Right now, bitcoin doesn't work well. Pseudo-4MB or not. Well, that's more or less what happened: bitcoin is now at 1/3 of the market cap, the forking fear is gone, bitcoin now has two viable clones in the top 20 and as far as I know, bitcoin is still at its 1 MB block limit after the segwitx2 failure, no ?
Nope. Since the Segwit's activation, its theoretical size would be about 2MB (if everyone uses Segwit). The size concept is now based on the transaction weight which doesn't require a hard fork. Isn't the prices affected mostly by the problem with the regulations?
Segwit has advantages, but the trick of only counting half of the real data and claiming it makes a difference is very cheap. A transaction, whether segwit or legacy, takes about the same amount of data, except that you don't count everything in the main block with Segwit. But for storage and transmission, that's the same burden.
In reality, Segwit didn't do zilch to the actual amount of bitcoin transactions per block:
https://blockchain.info/charts/n-transactions-per-block?daysAverageString=7No big increase has been seen when segwit got activated end of August 2017.
People don't really use it, even given the high fees:
http://segwit.party/charts/Segwit is good, but for a totally different reason: atomic swaps.
Given the competition of bitcoin cash, and the fact that bitcoin, finally, did fork, rendered the power monopoly of Core moot. When it will have become a moot point, I guess suddenly for core, the holy 1 MB block limit will not be a problem any more, they will invent another narrative.... and it won't matter any more, because they overplayed their hand, split bitcoin over their pet story, and removed bitcoin as the market monopolist. Which is a very good thing. Brand monopoly is a bad thing, and competition improves everyone.
I'm not particularly fond of hard forks for Bitcoin. It's a lot harder to do than a soft fork. Lightning network could help with the issue.
I would say that the fact that the prices of the other coins are so high could be because of Bitcoin's name. Afterall, they do contain "Bitcoin". Would be safe to say that their trading volume is due to miners and those coins being brought over with the fork.
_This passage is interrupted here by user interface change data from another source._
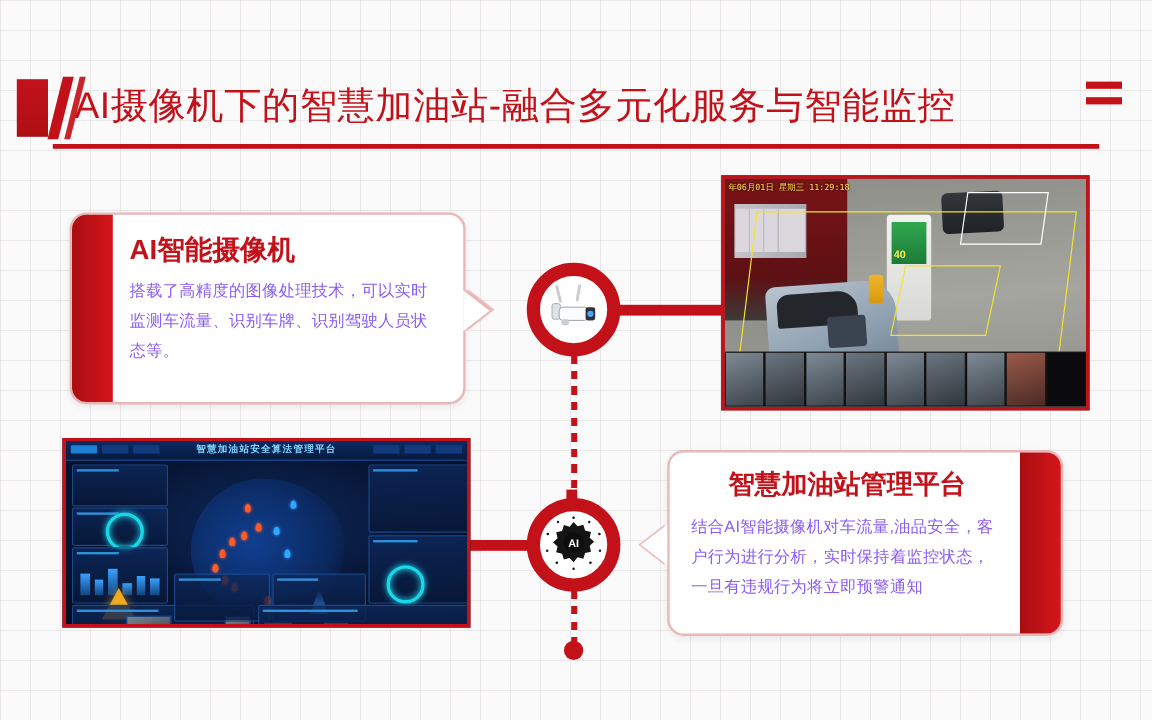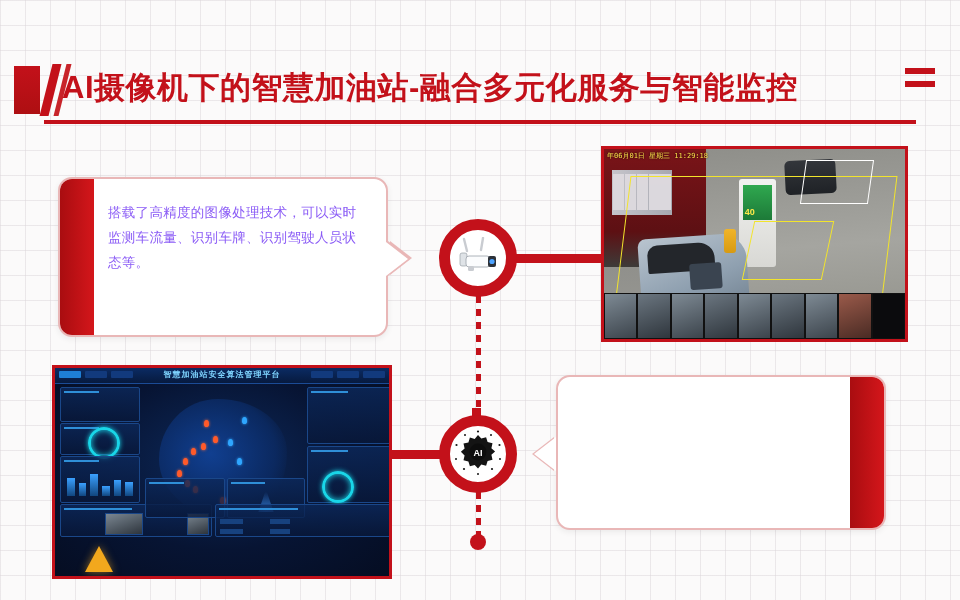--- a/index.html
+++ b/index.html
@@ -21,7 +21,7 @@
     background:#c3111a;transform:skewX(-14deg);}
   .title-slash.s2{left:60px;width:5px;background:#c8242a;}
   .title-text{position:absolute;left:62px;top:-2px;
-    font-size:31px;font-weight:bold;color:#c3111a;letter-spacing:.5px;
+    font-size:31px;font-weight:normal;color:#c3111a;letter-spacing:.5px;
     white-space:nowrap;line-height:56px;}
   .title-eq{position:absolute;left:905px;top:6px;width:30px;height:34px;}
   .title-eq i{display:block;width:30px;height:6px;background:#c3111a;margin-bottom:7px;}

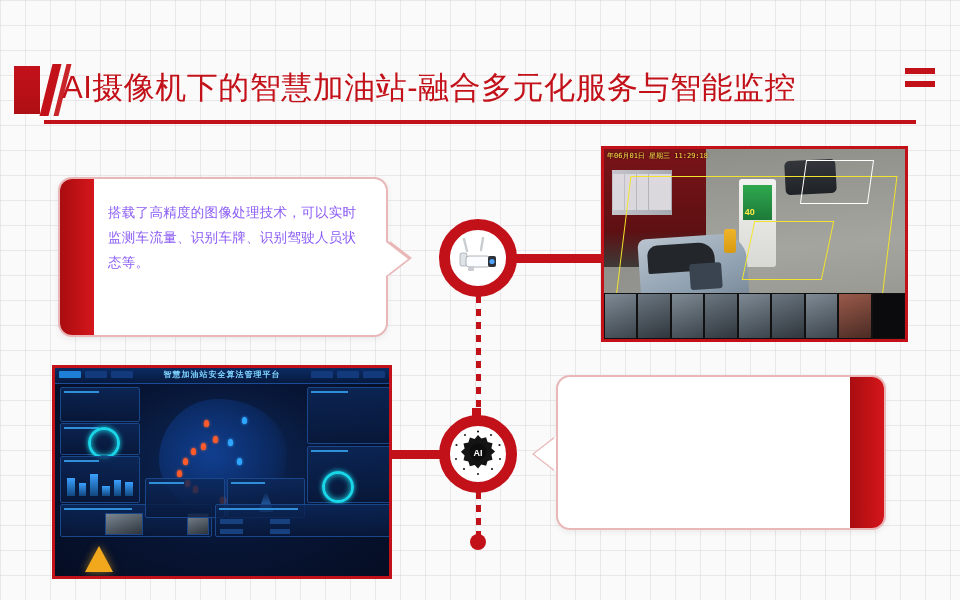--- a/index.html
+++ b/index.html
@@ -174,6 +174,7 @@
 <div class="card card1">
   <div class="card-bar"></div>
   <div class="card-inner">
+    <div class="card-title">AI智能摄像机</div>
     <div class="card-body">搭载了高精度的图像处理技术，可以实时监测车流量、识别车牌、识别驾驶人员状态等。</div>
   </div>
 </div>

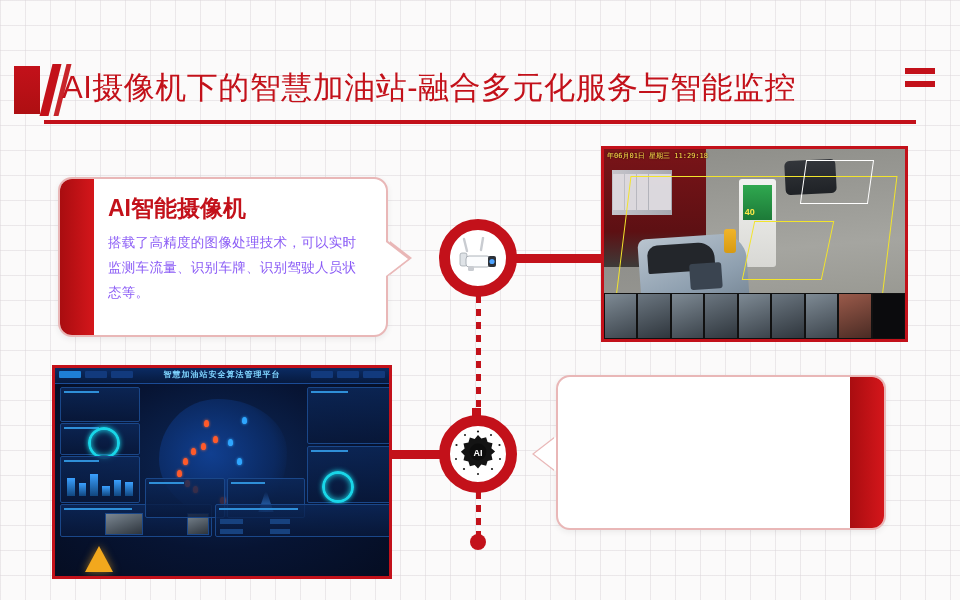--- a/index.html
+++ b/index.html
@@ -116,7 +116,7 @@
   .strip div:last-child{background:#0b0b0d;}
 
   
-  .dash{left:52px;top:365px;width:340px;height:214px;background:#061027;}
+  .dash{left:52px;top:365px;width:340px;height:158px;background:#061027;}
   .dash-bg{position:absolute;inset:0;
     background:radial-gradient(ellipse at 50% 45%,#0d2a5c 0%,#071433 55%,#050d22 100%);}
   .dash-head{position:absolute;left:0;right:0;top:0;height:15px;

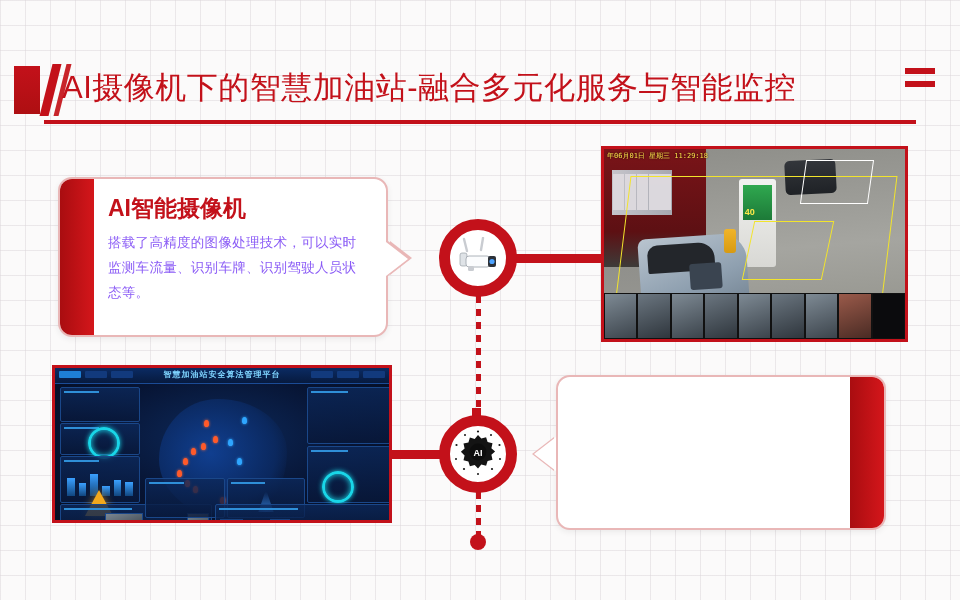--- a/index.html
+++ b/index.html
@@ -182,6 +182,10 @@
 
 <div class="card card2">
   <div class="card-bar"></div>
+  <div class="card-inner">
+    <div class="card-title">智慧加油站管理平台</div>
+    <div class="card-body">结合AI智能摄像机对车流量,油品安全，客户行为进行分析，实时保持着监控状态，一旦有违规行为将立即预警通知</div>
+  </div>
 </div>
 <div class="ptr-l"></div>
 

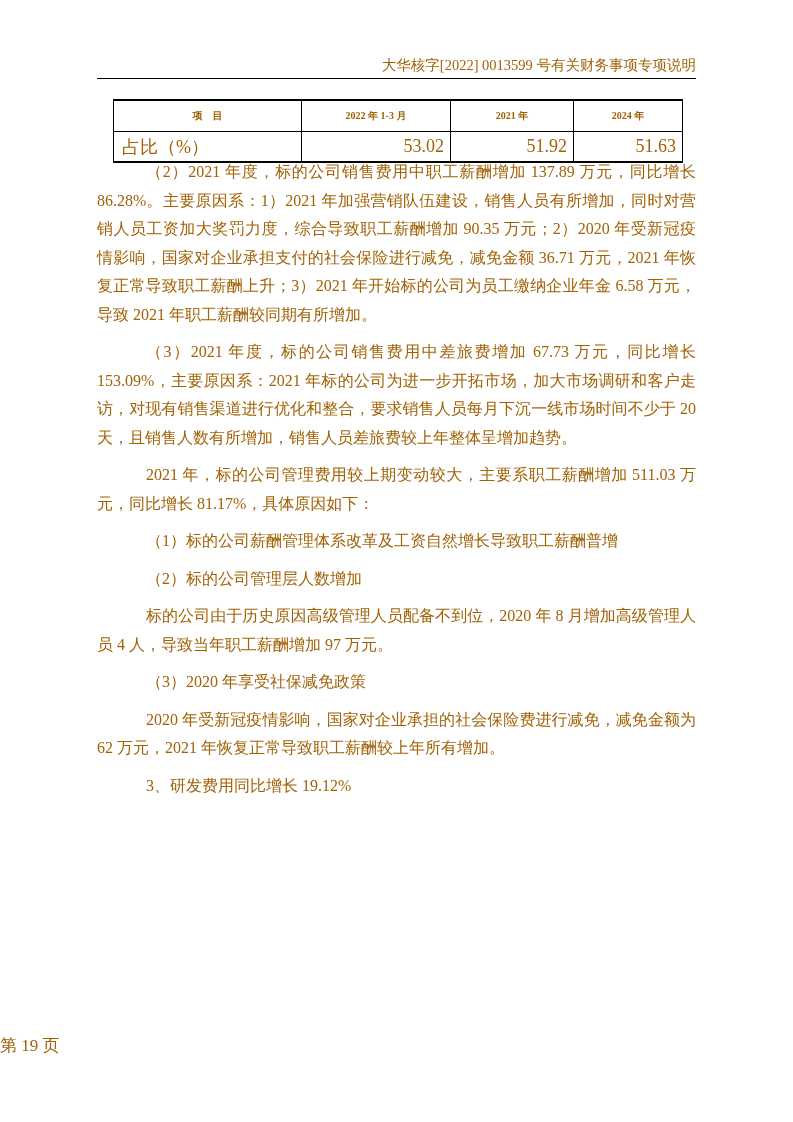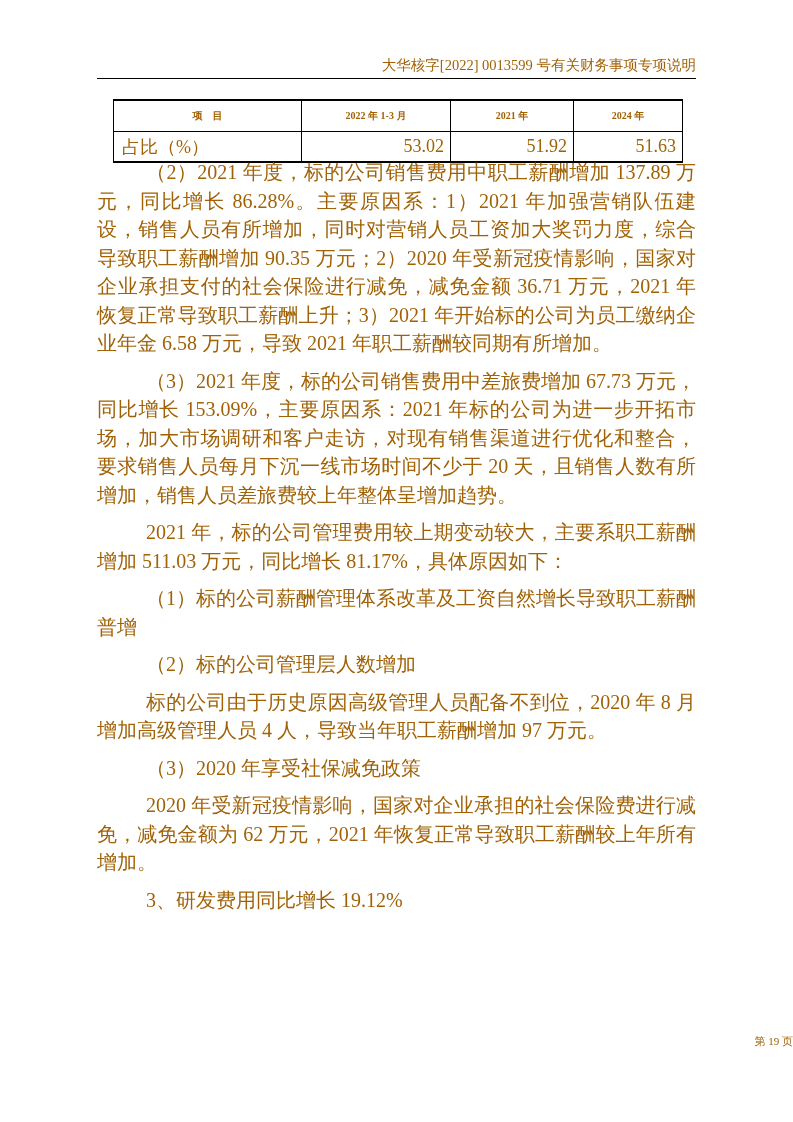--- a/index.html
+++ b/index.html
@@ -57,7 +57,7 @@
     top: 158px;
     left: 97px;
     width: 599px;
-    font-size: 20px;
+    font-size: 16px;
     line-height: 28.5px;
     text-align: justify;
   }

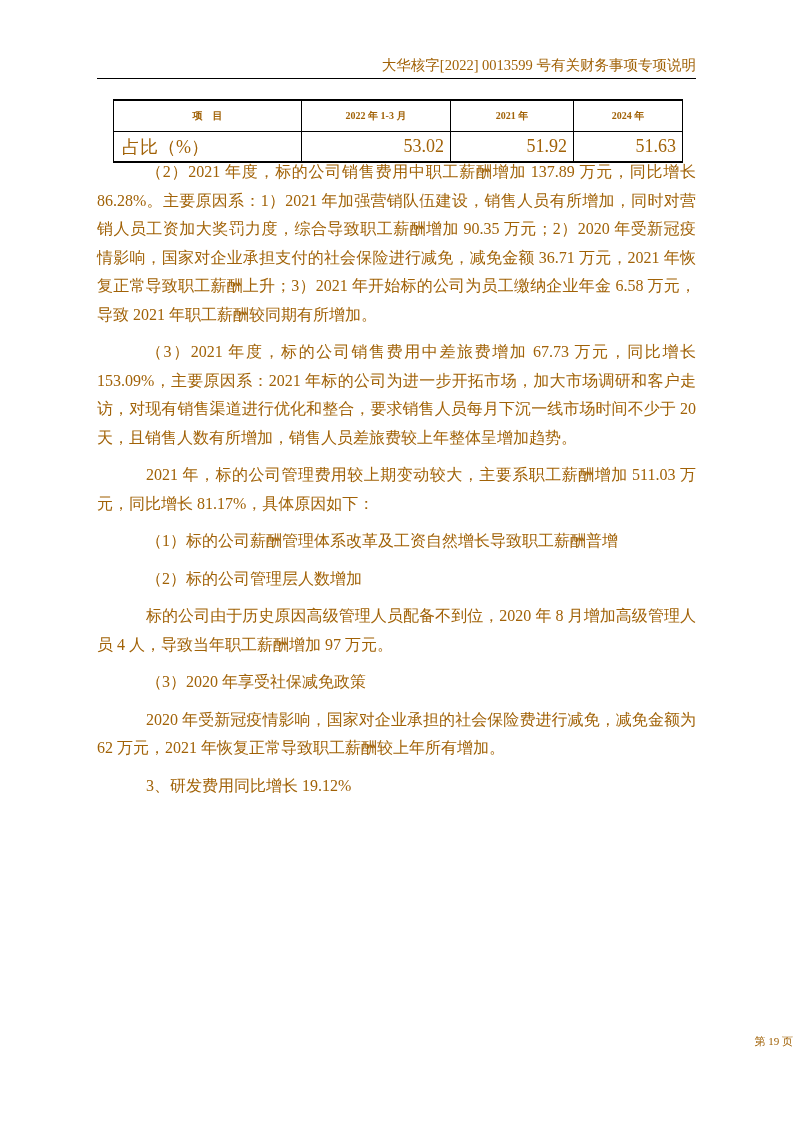--- a/index.html
+++ b/index.html
@@ -70,8 +70,8 @@
     top: 1034px;
     left: 0;
     width: 793px;
-    text-align: right;
-    font-size: 11px;
+    text-align: left;
+    font-size: 17px;
   }
 </style>
 </head>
I think that hard forks are good things :they are THE way to have decentralized "governance". Instead of voting and killing of the "smart minority", it acts like biological evolution. The mutant is maybe in minority, but it can fill its ecological niche, and maybe even exterminate the parent species if it is superior. Most mutants die immediately. But some survive, and some may even exterminate the parent. Hard forks are nature's way to improve biology, and they are the free market equivalent as compared to state-planned economies based upon a parliament voting.
In any case, the whole block size debate was full of deception and disinformation, and the hard block limit in bitcoin was/is a bad thing for the strain of bitcoin that contains it. Hence the good OP question. Satoshi made a mistake, or wanted to put a bomb in bitcoin by doing so, or thought it would be no issue to change it. There's absolutely no sense in hard-limiting block size without limiting the system's utility at the same time. If bitcoin is at 1/3 market cap right now, it is because of this block limit (and the very bad way of handling it by Satoshi's heirs).
I would even say that a massive LN on top of a hard-limited block chain is suicide, because of the danger of massive settlement. With flexible blocks, settlements will always be possible. On a block-limited chain, settlements are also restricted, making the "settlement run" instead of a "bank run" a genuine possibility. A well-targetted spamming campaign combined with a settlement panic could be fun to watch.
In summary, no argument holds for hard block limits, and the final argument "my goodness, it is a hard fork" is now done too, because, hey, hard forks happened already.